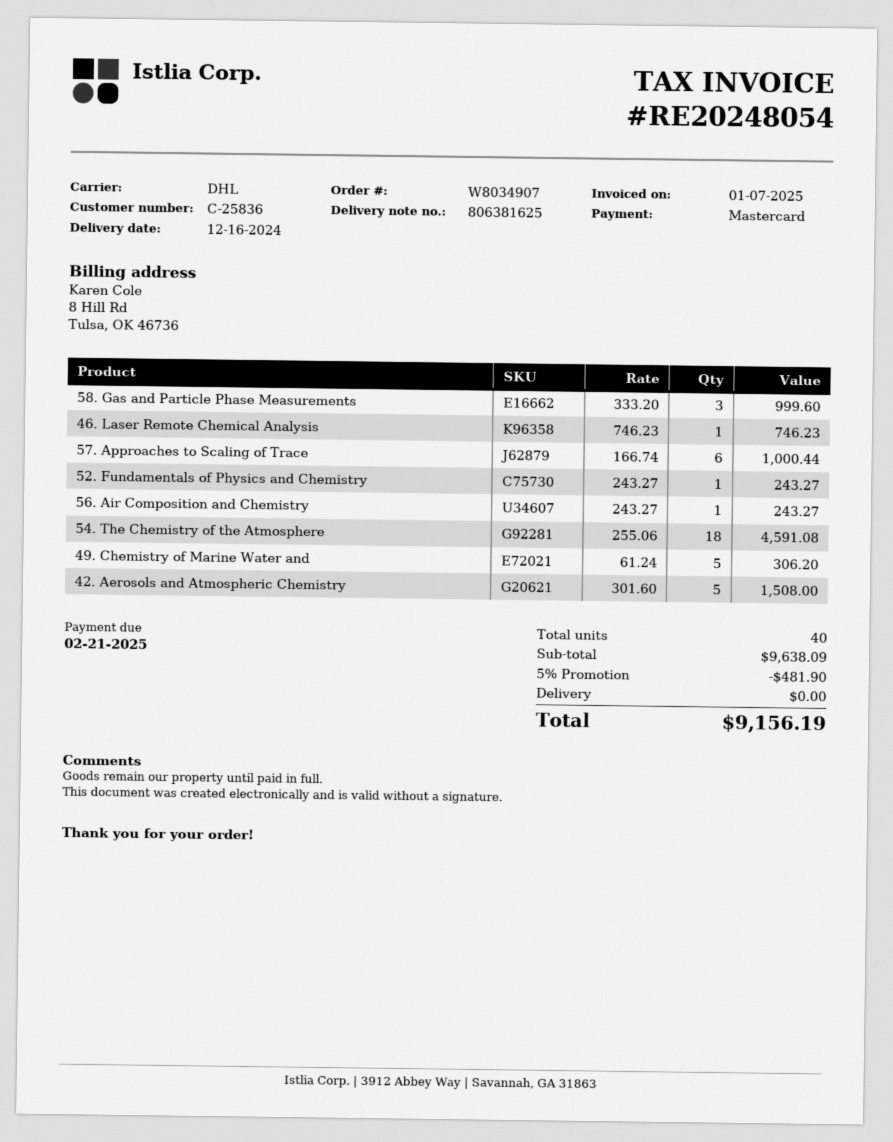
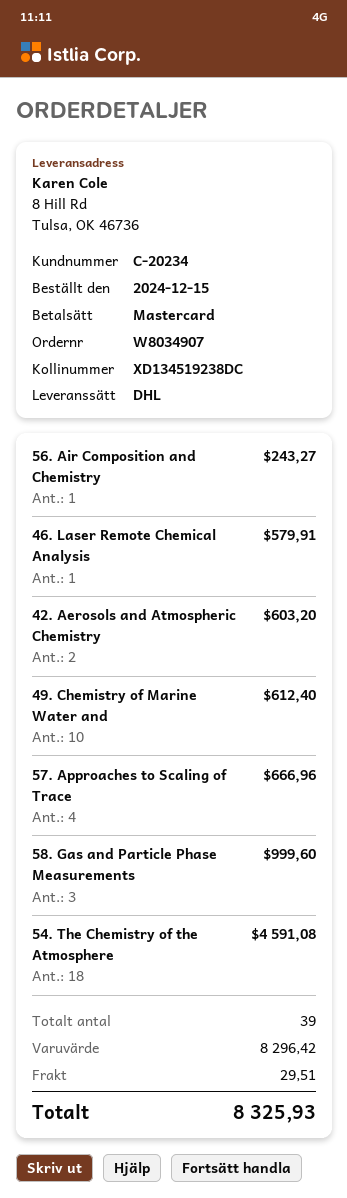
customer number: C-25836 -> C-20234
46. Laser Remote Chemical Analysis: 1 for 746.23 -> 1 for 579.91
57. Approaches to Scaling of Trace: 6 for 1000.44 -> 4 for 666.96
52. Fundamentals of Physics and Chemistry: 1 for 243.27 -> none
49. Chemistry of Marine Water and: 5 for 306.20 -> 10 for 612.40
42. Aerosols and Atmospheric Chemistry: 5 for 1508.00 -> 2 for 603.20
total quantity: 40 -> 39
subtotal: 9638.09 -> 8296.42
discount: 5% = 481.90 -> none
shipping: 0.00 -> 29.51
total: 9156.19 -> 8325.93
--
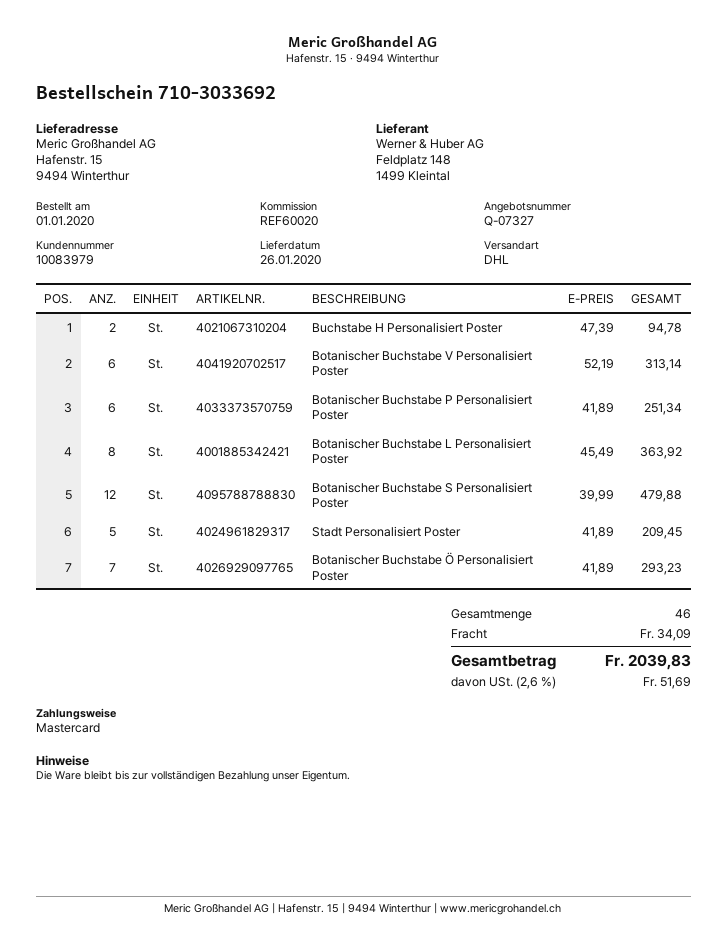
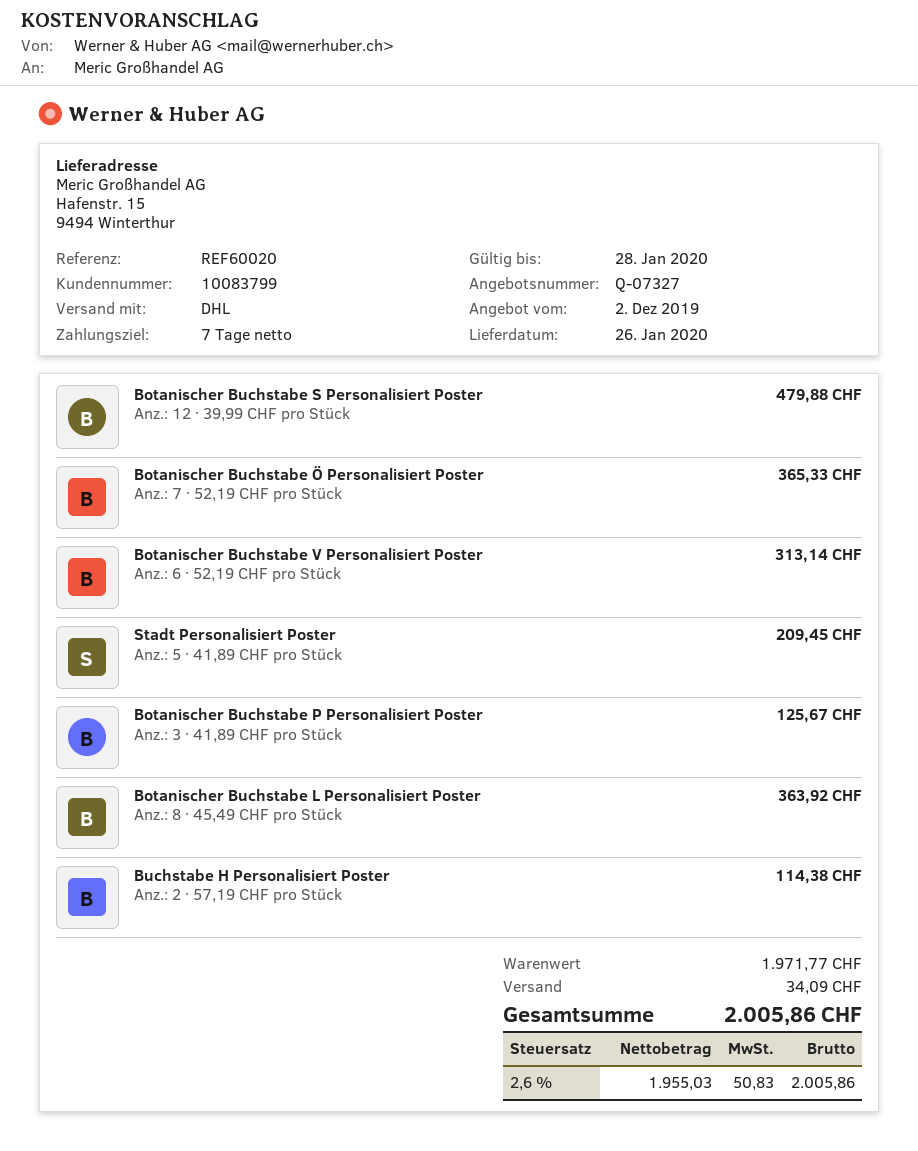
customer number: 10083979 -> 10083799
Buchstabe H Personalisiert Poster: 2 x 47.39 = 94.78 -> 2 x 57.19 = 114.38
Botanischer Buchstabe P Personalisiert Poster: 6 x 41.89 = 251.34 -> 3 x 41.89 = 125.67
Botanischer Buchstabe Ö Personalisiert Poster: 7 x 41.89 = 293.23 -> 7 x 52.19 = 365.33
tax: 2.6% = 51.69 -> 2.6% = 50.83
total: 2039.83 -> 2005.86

*What the exercise asks*:
From the listing above, return each line with the word "none".

*Task output*:
52. Fundamentals of Physics and Chemistry: 1 for 243.27 -> none
discount: 5% = 481.90 -> none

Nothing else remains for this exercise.